ESL classes begin to break cycle of homelessness

It’s an average morning at the Refugee Women’s Alliance’s second level ESL class. Women and men from East Africa, Vietnam, Mexico and Bhutan trickle in from 9 until 9:30 a.m. Colorful kangas, a sarong-like outfit that is traditional garb for Somali women, hint to the more recent immigrants. Jeans, t-shirts and rain jackets point to those who might have recently started a new job.
Some of the class has been awake since 5 or 6 a.m., taking several buses to get to class, and some have lived in the U.S. for over ten years. And for the next three hours, these men and women who were farmers, drivers, teachers, and parents in their home country will all become students again.
The stakes are high for these students—English language classes at ReWa, like classes at other non-profits in Wash., are oriented around WorkFirst requirements, Washington’s welfare reform program. WorkFirst is based on Governor Christine Gregoire’s philosophy that “work is the best way to break the cycle of poverty for families.”
The program aims to develop skills, like basic English language proficiency, that will bring rapid employment for low-income families, and as is the case at ReWa, low-income refugees and immigrants.
While English language proficiency is the first priority, the instructor helps students learn how to give directions and recognize the names of vocations. But more is exchanged than vocabulary as the instructors and volunteers at ReWa conduct an ESL class. Vastly different cultures mix and blend as immigrants and refugees adjust to an American system of education that offers a few surprises: exercises that promote active learning rather than dictation and rote memorization, female teachers, and a profit-driven western mindset toward time and work.
But the teachers and volunteers at ReWa are among the first cultural mediators for their students, listening to stories of political turmoil and personal struggle while simultaneously preparing them for life in a vastly different culture. As Holly Merril, first level ESl instructor and WorkFirst teacher, says, “we often do things on African time.”

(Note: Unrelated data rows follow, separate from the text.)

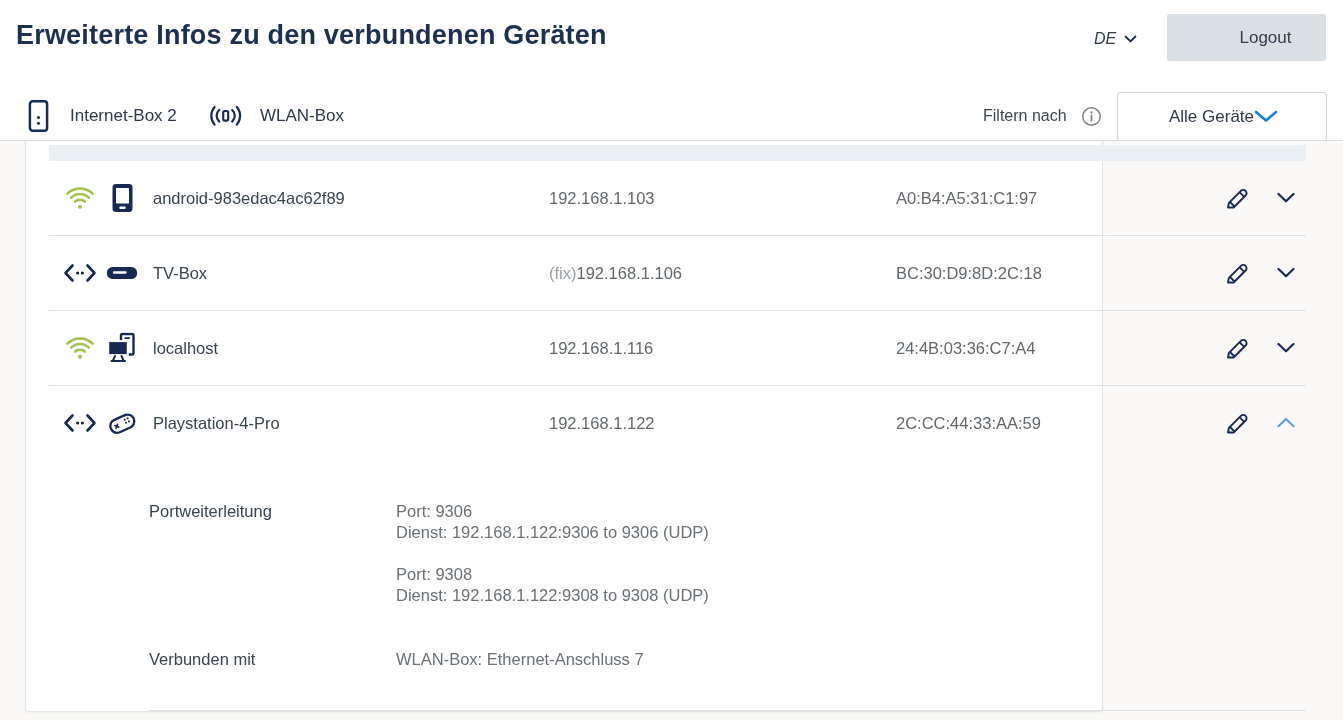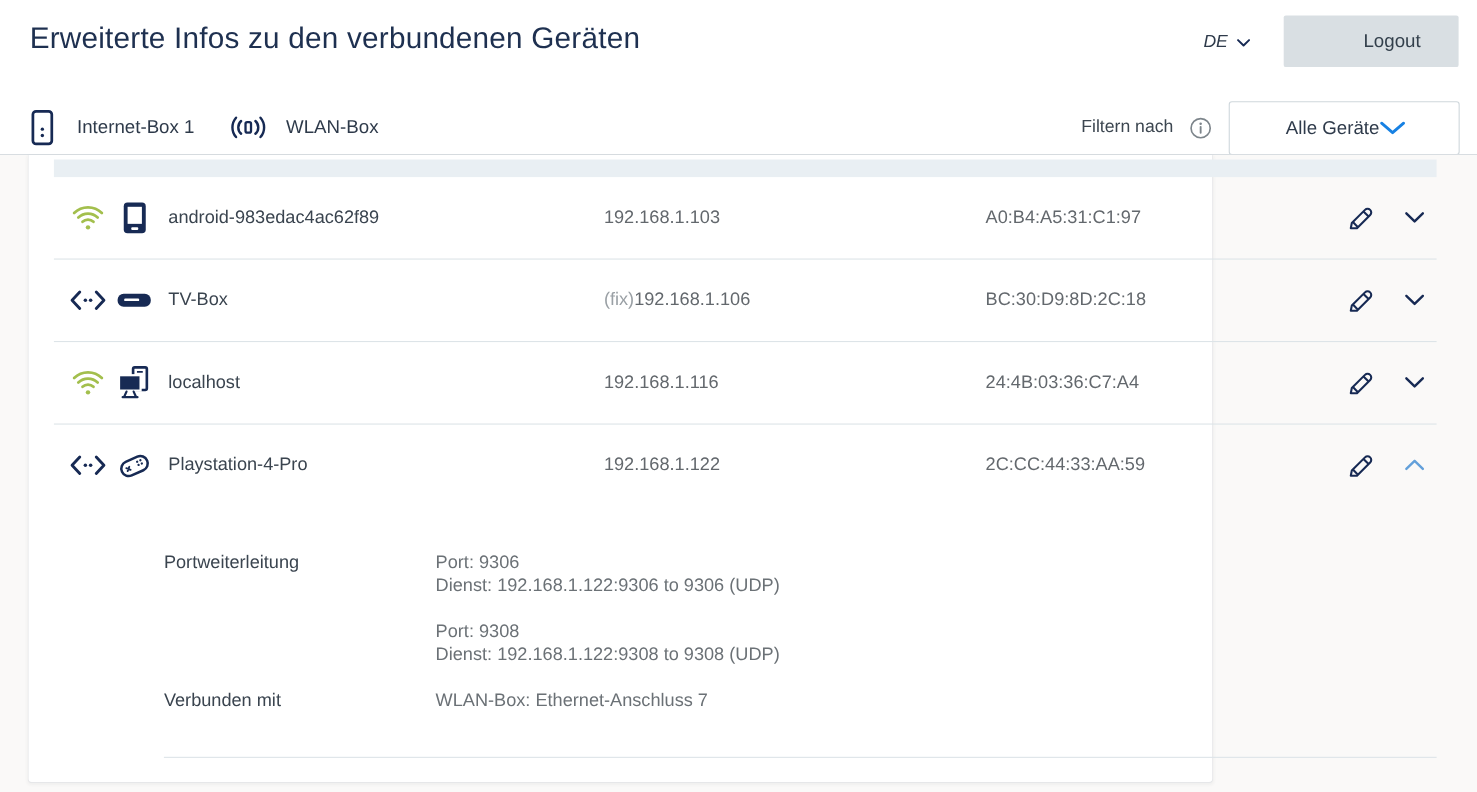--- a/index.html
+++ b/index.html
@@ -10,8 +10,8 @@
   svg{display:block}
   
   .page-title{
-    position:absolute;left:27px;top:20px;margin:0;
-    font-size:27px;font-weight:400;color:#1e3050;letter-spacing:.2px;
+    position:absolute;left:16px;top:20px;margin:0;
+    font-size:27px;font-weight:700;color:#1e3050;letter-spacing:.2px;
   }
   .lang-selector{
     position:absolute;left:1094px;top:28px;height:22px;

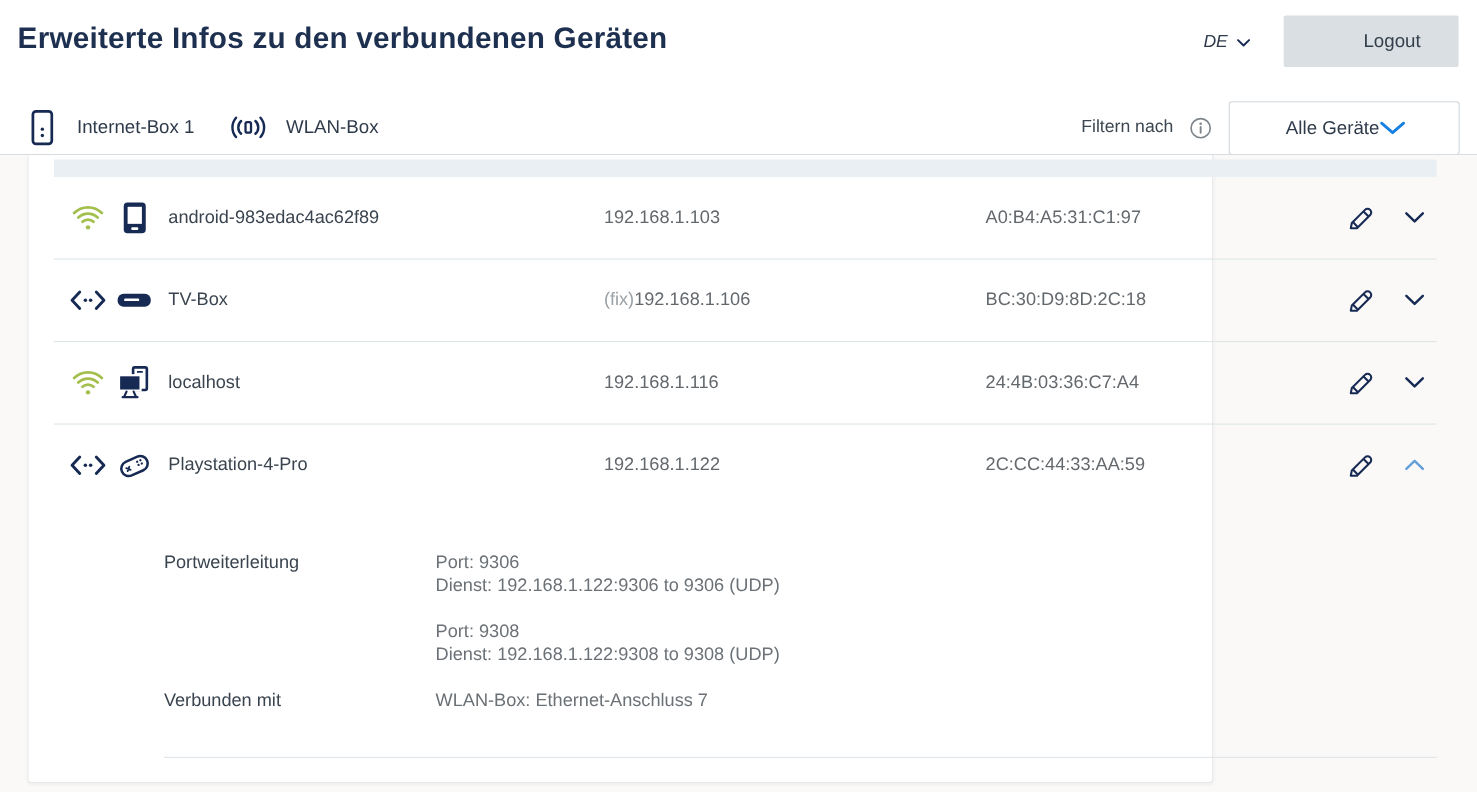--- a/index.html
+++ b/index.html
@@ -92,7 +92,7 @@
       <circle cx="11" cy="25.5" r="1.6" fill="#172a54"></circle>
     </svg>
   </span>
-  <span>Internet-Box 1</span>
+  <span>Internet-Box 2</span>
 </div>
 
 <div class="tab tab-2">

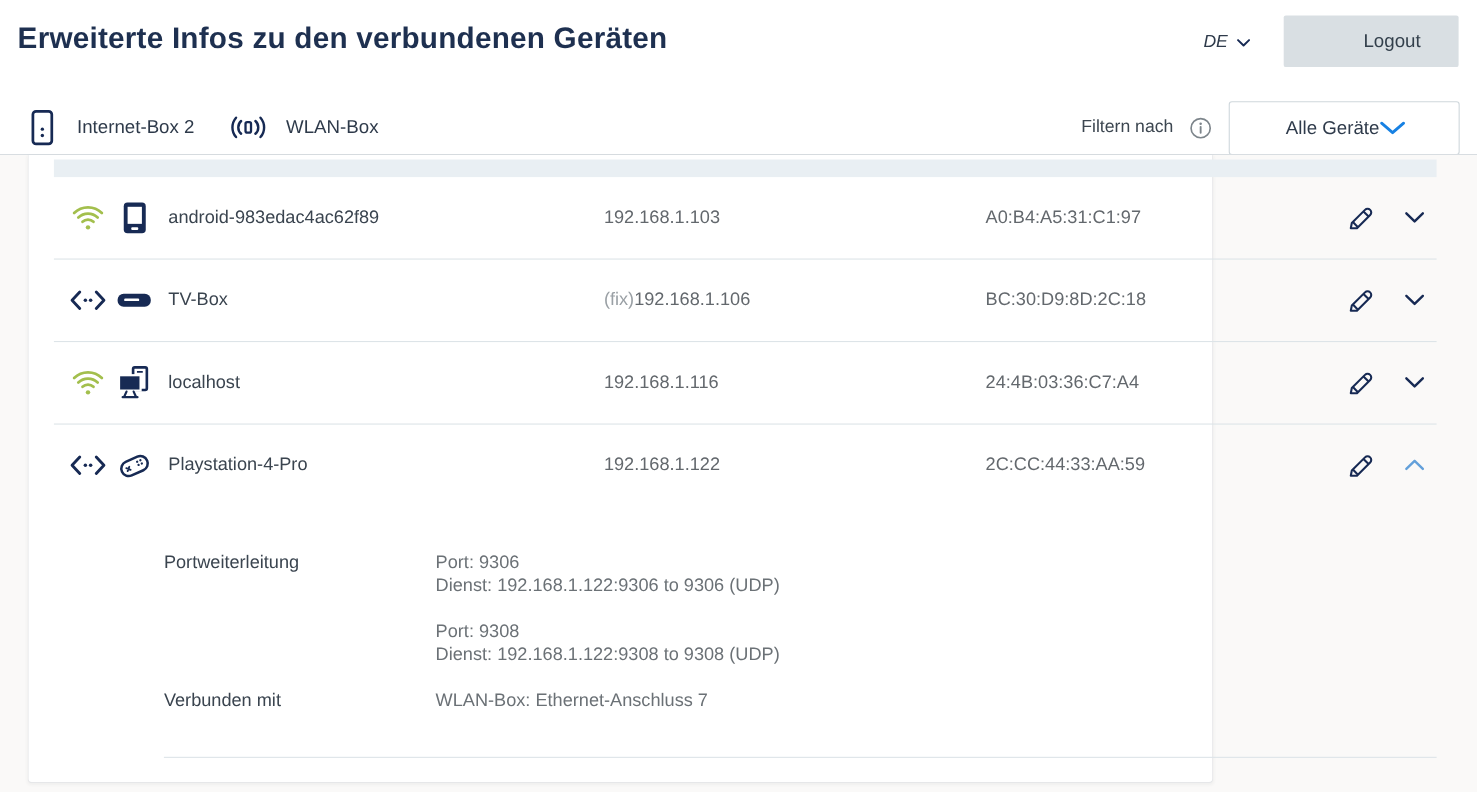--- a/index.html
+++ b/index.html
@@ -62,7 +62,7 @@
   .dlabel{width:247px;flex:none;color:#3a444f;}
   .dvalue{color:#6b7176;}
   .pf-group{margin-bottom:21px;}
-  .drow-connected{margin-top:0;}
+  .drow-connected{margin-top:22px;}
   .drow-wol{margin-top:16px;}
   .wol-line{display:flex;align-items:center;gap:10px;}
   .wol-link{color:#1781e3;cursor:pointer;}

It’s a give and take relationship. When Merril jokingly tries to repeat a few words of Somali she’s learned, they smile and insist, “English!” Merril’s students face the plight of any recent immigrant—the inability to share their life story in a new language. And the students at ReWa face daily crisis situations most language learners don’t—men and women at ReWa face issues of domestic violence, unstable housing, unsuitable work, family stress and culture shock.
To begin to combat this challenge, Merril starts her beginning English classes with exercises in creative writing to encourage her students to both find a voice in English and incorporate their own life experience and ways of viewing the world.
By level three, students are stringing together sentences with a better understanding of the present progressive and past progressive tense than many college level professors. Activities encourage students to think about what life in America could provide for them and their children. And as many of the employees at ReWa can attest, most of them being past refugees or immigrants themselves, beginning ESL classes can break the generational cycle of homelessness and poverty.